Reflection is more fruitful if we know our own minds, but that is harder than we think. An imperfect ability to predict actions of sentient beings is a product of evolution. It’s quick and dirty yet better than nothing in the context of survival in a jungle or a tribe. Intriguingly, cognitive psychology and neuroscience have shown we use the same theory of mind to study ourselves.

Self-awareness is just this same mind reading ability, turned around and employed on our own mind, with all the fallibility, speculation, and lack of direct evidence that bedevils mind reading as a tool for guessing at the thought and behavior of others.

Empirical science tells us introspection and consciousness are unreliable bases for self-knowledge. We know this is true but ignore it all the time. I’ll do an hour of homework a day, not leave it to the end of vacation. If we adopt a dog, I’ll walk it. If I buy a house, I’ll be happy. I’ll only have one drink. We are more than we think, as Walt Whitman wrote in Song of Myself.

Do I contradict myself?
Very well then I contradict myself
(I am large, I contain multitudes.)

Our best laid plans go awry because complexity exists within as well as without. Our chaotic, intertwingled bodyminds are ecosystems inside ecosystems. No wonder it’s hard to predict. Still, it’s wise to seek self truth, or at least that’s what I think.

Upon reflection, my mirror neurons tell me I’m a shy introvert who loves reading, hiking, and . I avoid conflict when possible but do not lack courage. Once I set a goal, I may focus and filter relentlessly. I embrace habit and eschew novelty. If I fail, I tend to pivot rather than persist. Who I am is changing. I believe it’s speeding up. None of these traits is bad or good, as all things are double-edged. But mindful self awareness holds value. The more I notice the truth, the better my plans become.

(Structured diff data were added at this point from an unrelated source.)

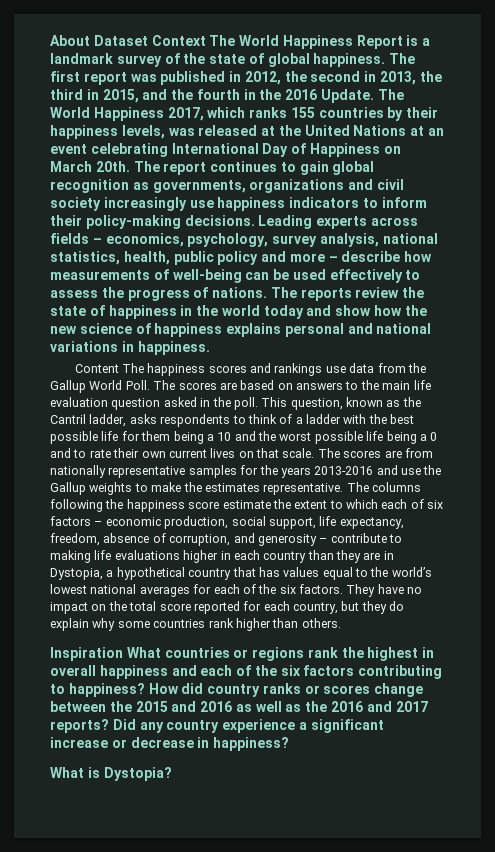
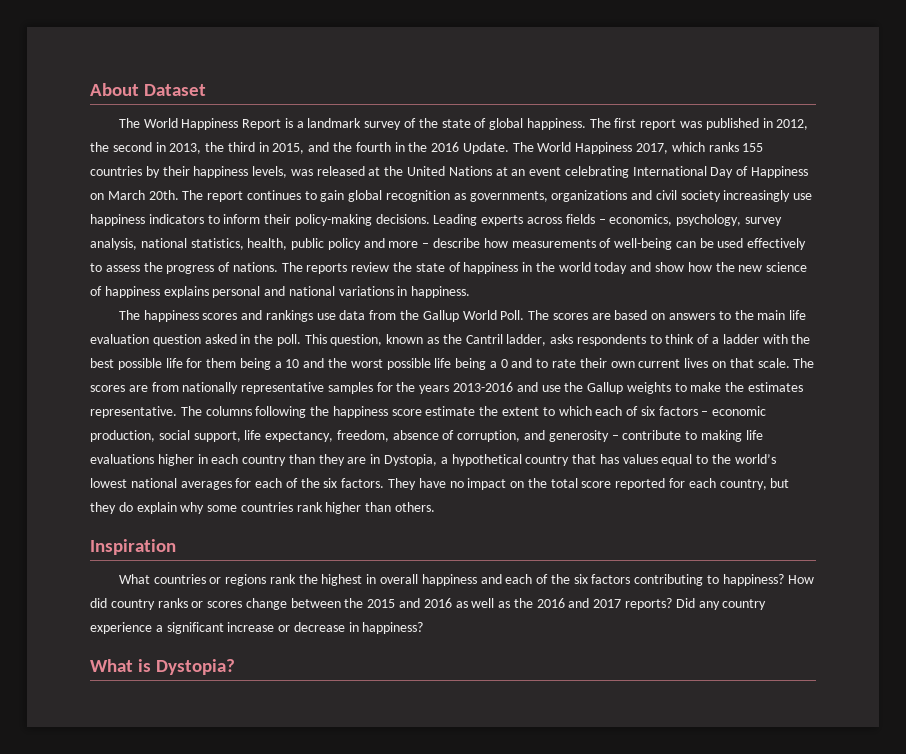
- About Dataset Context The World Happiness Report is a landmark survey of the state of global happiness.
+ About Dataset
+ The World Happiness Report is a landmark survey of the state of global happiness.
- Content The happiness scores and rankings use data from the Gallup World Poll.
+ The happiness scores and rankings use data from the Gallup World Poll.
- Inspiration What countries or regions rank the highest in overall happiness and each of the six factors contributing to happiness?
+ Inspiration
+ What countries or regions rank the highest in overall happiness and each of the six factors contributing to happiness?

Years ago, I planned a family vacation on St. Thomas. I kept it simple: a place near a beach where we could snorkel. It was a wonderful, relaxing escape. But over time a different message made it past my filters. Our girls had been bored. I dismissed it at first. I’d planned a shared experience I recalled fondly. It hurt to hear otherwise. But at last I did listen and learn. They longed not for escape but adventure. Thus our trip to Belize. I found planning and executing stressful due to risk, but I have no regrets. We shared a joyful adventure we’ll never forget.

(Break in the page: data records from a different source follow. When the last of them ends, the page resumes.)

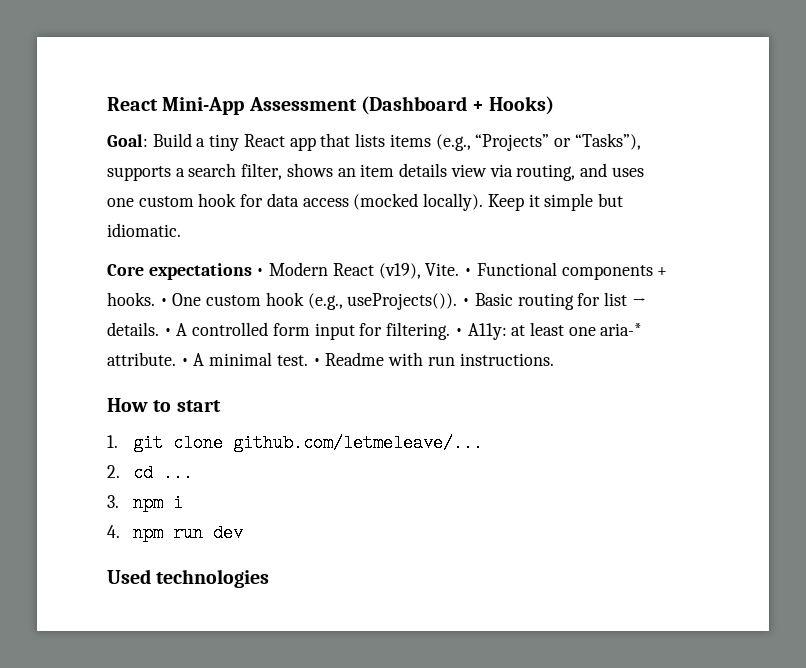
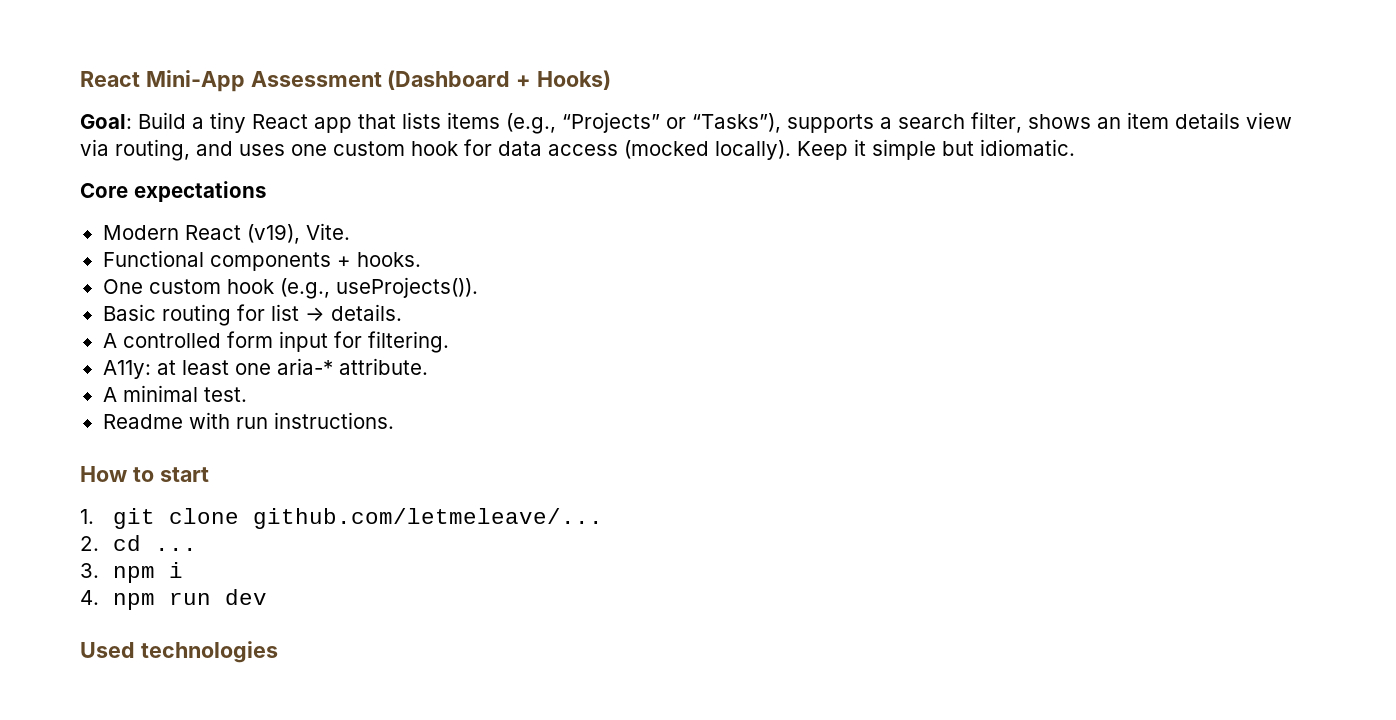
- Core expectations • Modern React (v19), Vite. • Functional components + hooks. • One custom hook (e.g., useProjects()). • Basic routing for list → details. • A controlled form input for filtering. • A11y: at least one aria-* attribute. • A minimal test. • Readme with run instructions.
+ Core expectations
+ Modern React (v19), Vite.
+ Functional components + hooks.
+ One custom hook (e.g., useProjects()).
+ Basic routing for list → details.
+ A controlled form input for filtering.
+ A11y: at least one aria-* attribute.
+ A minimal test.
+ Readme with run instructions.

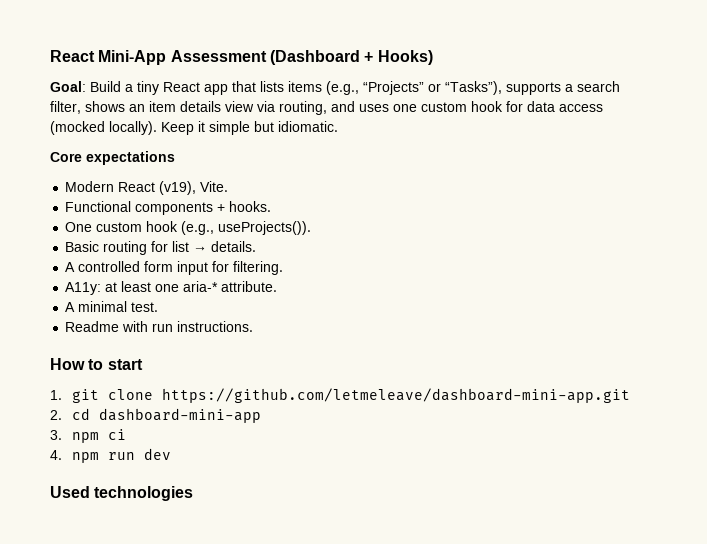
- 1. git clone github.com/letmeleave/...
+ 1. git clone https://github.com/letmeleave/dashboard-mini-app.git
- 2. cd ...
+ 2. cd dashboard-mini-app
- 3. npm i
+ 3. npm ci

Way back when we were juggling toddlers, we accidentally threw out the mail. Bills went unpaid, notices came, we swore we’d do better, then lost mail again. One day I got home from work to find an indoor mailbox system made with paint cans. My wife Susan built it in a day. We’ve used it to sort and save mail for 15 years. It’s an epic life hack I’d never have done. My ability to focus means I filter things out. I ignore problems and miss fixes. I’m not sure I’ll change. Perhaps it merits a prayer.

God grant me the serenity
to accept the things I cannot change,
courage to change the things I can,
and wisdom to know the difference.

We also seek wisdom in others. This explains our fascination with the statistics of regret. End of life wishes often include:

I wish I’d taken more risks, touched more lives, stood up to bullies, been a better spouse or parent or child. I should have followed my dreams, worked and worried less, listened more. If only I’d taken better care of myself, chosen meaningful work, had the courage to express my feelings, stayed in touch. I wish I’d let myself be happy.

While they do yield wisdom, last wishes are hard to hear. We are skeptics for good reason. Memory prepares for the future, and that too is the aim of regret. It’s unwise to trust the clarity of rose-colored glasses. The memory of pain and anxiety fades in time, but our desire for integrity grows. When time is short, regret is a way to rectify. I’ve learned my lesson. I’m passing it on to you. I’m a better person now. Don’t make my mistakes. It’s easy to say “I wish I’d stood up to bullies,” but hard to do at the time. There’s wisdom in last wishes but bias and self justification too. Confabulation means we edit memories with no intention to deceive. The truth is elusive. Reflection is hard.